[Math] Understanding part of the proof of Spectral Theorem for symmetric matrices

diagonalizationlinear algebraorthogonality

I'm reading a textbook where the Spectral Theorem for symmetric matrices is proven. I understand almost everything about the proof except for one thing. The theorem is stated as follows:

Theorem: Let $A \in \mathbb{R}^{n \times n}$. Then $A$ is orthogonally diagonalizable if and only if $A$ is symmetric.

The first implication is easy. The converse is proven by induction by the author. Here is part of the proof:

We want to prove that for any symmetric matrix $A$, there is an
orthogonal matrix $P$ and a diagonal matrix $D$ such that $P^T AP =
D$. We prove this by induction. Any $1 \times 1$ symmetric matrix is
already diagonal, so we can take $P = I$ and the basic step is proven.

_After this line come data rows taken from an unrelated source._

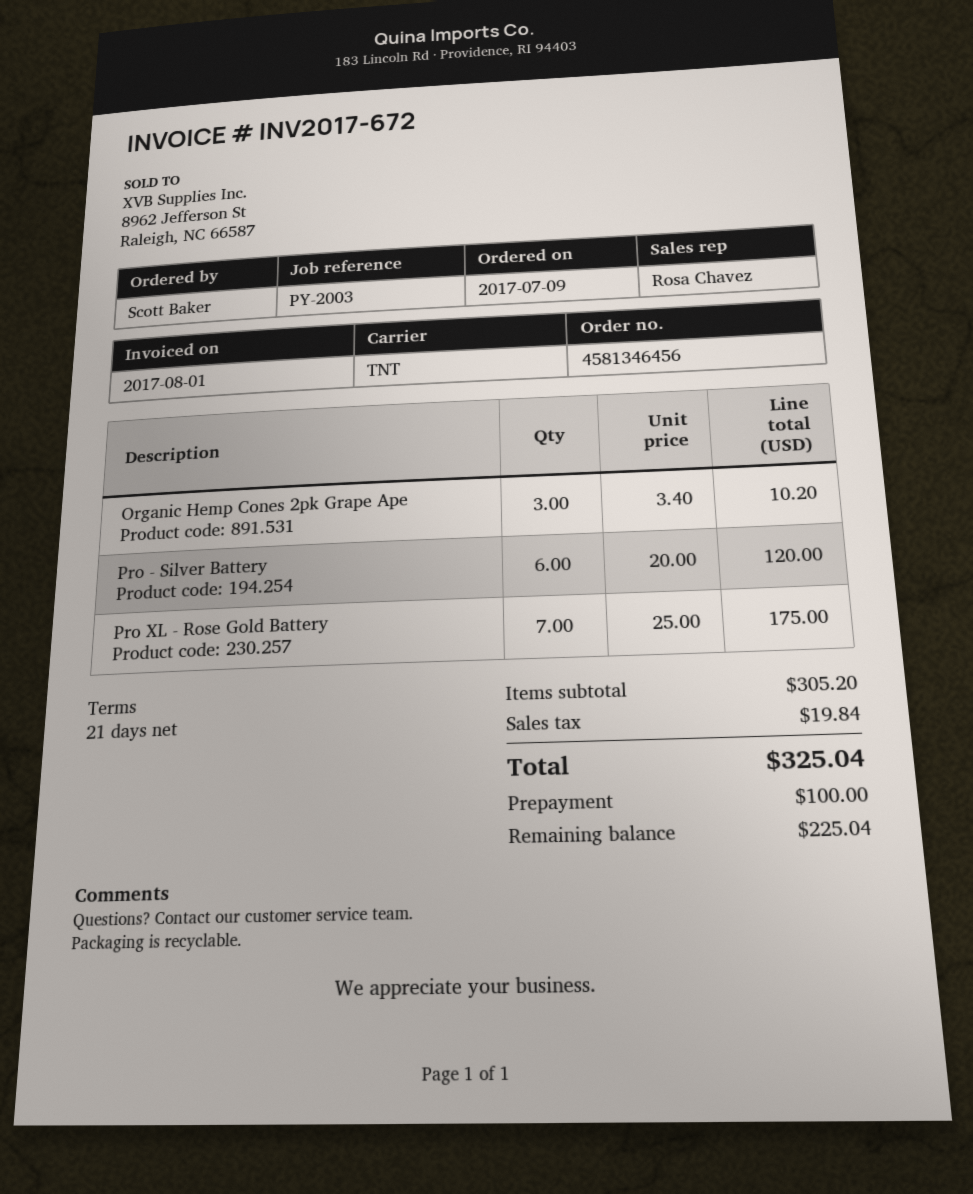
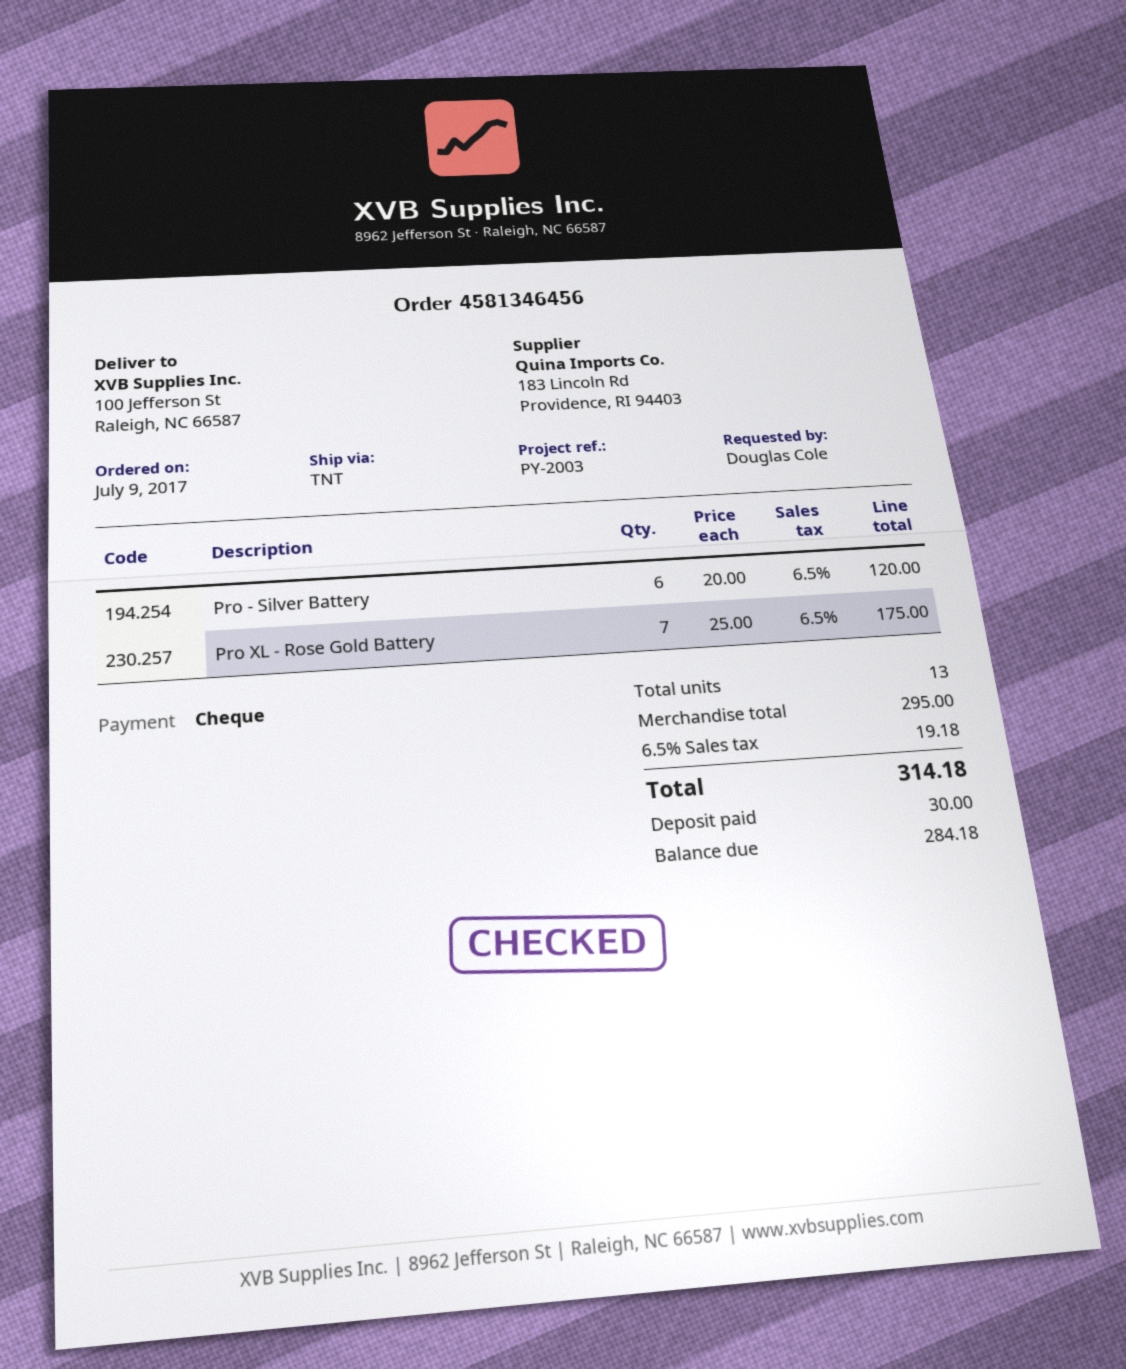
ordered by: Scott Baker -> Douglas Cole
Organic Hemp Cones 2pk Grape Ape: 3 x 3.40 = 10.20 -> none
subtotal: 305.20 -> 295.00
tax: 19.84 -> 19.18
total: 325.04 -> 314.18
deposit: 100.00 -> 30.00
balance: 225.04 -> 284.18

Now assume the theorem holds for $(n -1) \times (n-1)$ symmetric
matrices, with $n \geq 2$. Then we now prove it also holds for $n$. So
let $A$ be an $ n \times n$ symmetric matrix. We know that $A$ has
only real eigenvalues (he concludes this on the basis of a preceding
theorem). Let $\lambda_1$ be any eigenvalue of $A$, and let $v_1$ be
the corresponding eigenvector which satisfies $||v_1 || = 1 $. Then we
can extend the set $\left\{v_1 \right\}$ to a basis $\left\{ v_1, x_1,
x_2, \ldots, x_n \right\}$ of $\mathbb{R}^n$. We can then use the
Gram-Schmidt process to transform into an orthonormal basis $B =
\left\{v_1, v_2, \ldots, v_n \right\}$ of $\mathbb{R}^n$.

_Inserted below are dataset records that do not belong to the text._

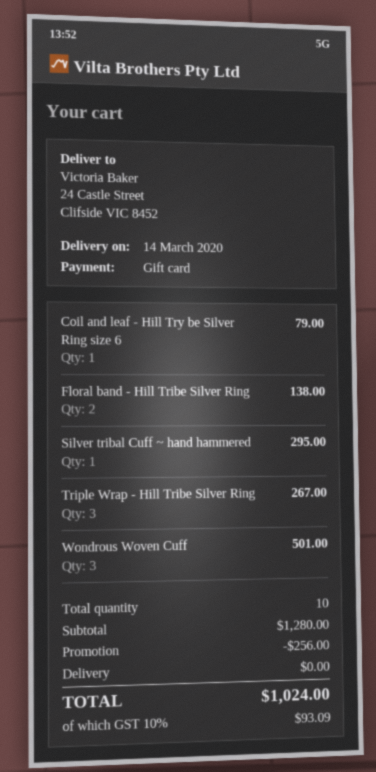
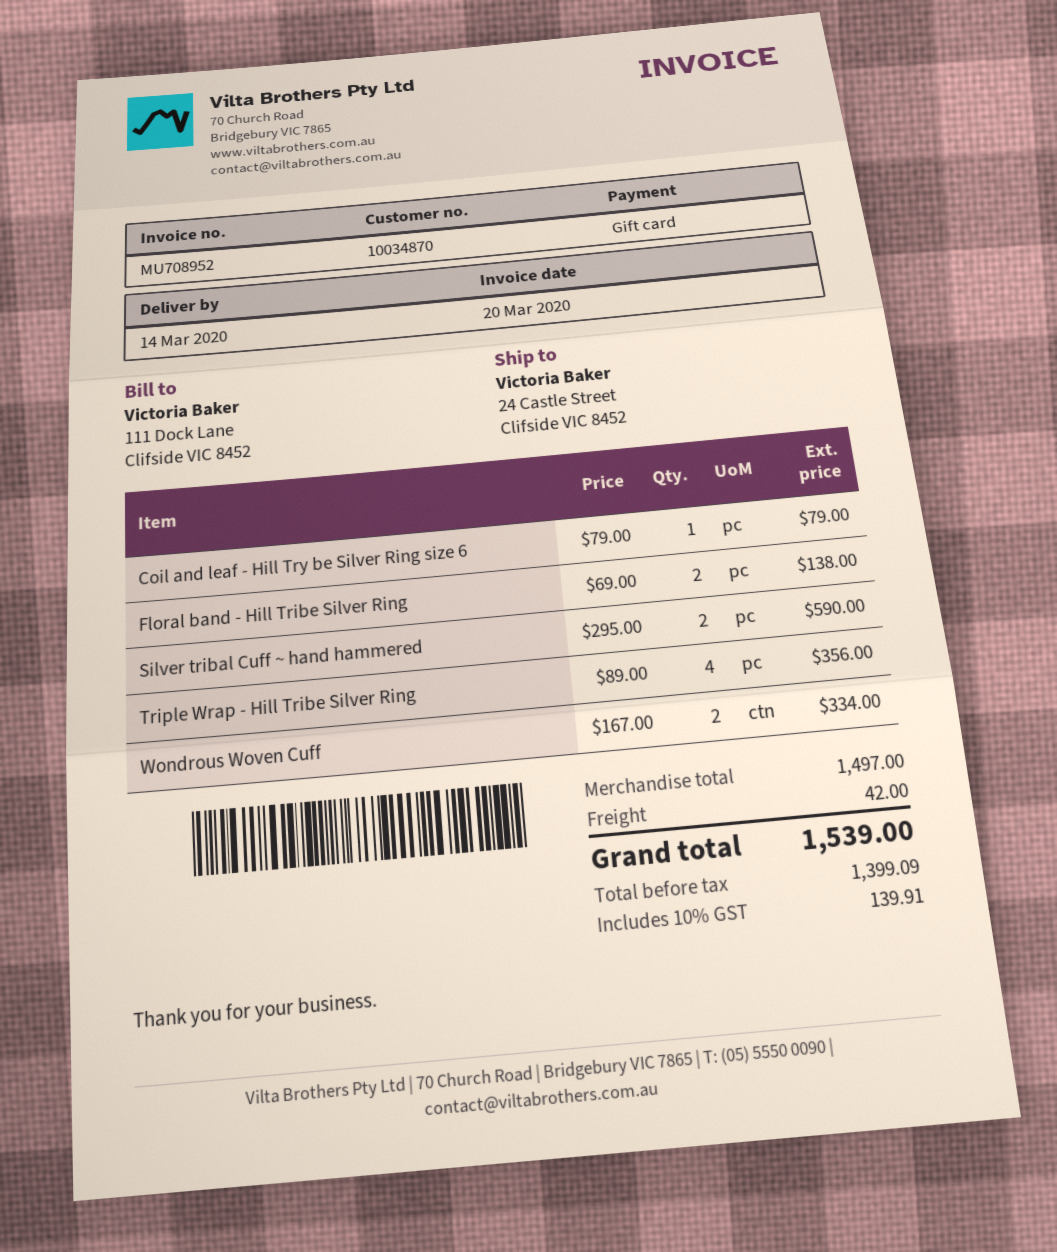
Silver tribal Cuff ~ hand hammered: 1 for 295.00 -> 2 for 590.00
Triple Wrap - Hill Tribe Silver Ring: 3 for 267.00 -> 4 for 356.00
Wondrous Woven Cuff: 3 for 501.00 -> 2 for 334.00
subtotal: 1280.00 -> 1497.00
discount: 256.00 -> none
shipping: 0.00 -> 42.00
tax: 10% = 93.09 -> 10% = 139.91
total: 1024.00 -> 1539.00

Let $P$ be the matrix whose columns are the vectors in $B$, with the
first column being $v_1$. Then $P$ is orthogonal because its column
vectors are all orthonormal. Now $P^T A P = P^{-1} AP$ represents the
linear transformation $T: x \mapsto Ax $ in the basis $B$. But we know
that the first column of $P^T AP$ will be the coordinate vector of
$T(v_1)$ with respect to the basis $B$. Now, $T(v_1) = Av_1 =
\lambda_1 v_1$, so this coordinate vector is \begin{align*}
\begin{pmatrix} \lambda_1 \\ 0 \\ \vdots \\ 0 \end{pmatrix}.
\end{align*} It follows that…

He then shows $P^T A P$ is diagonal by making use of induction hypothesis on a smaller block matrix.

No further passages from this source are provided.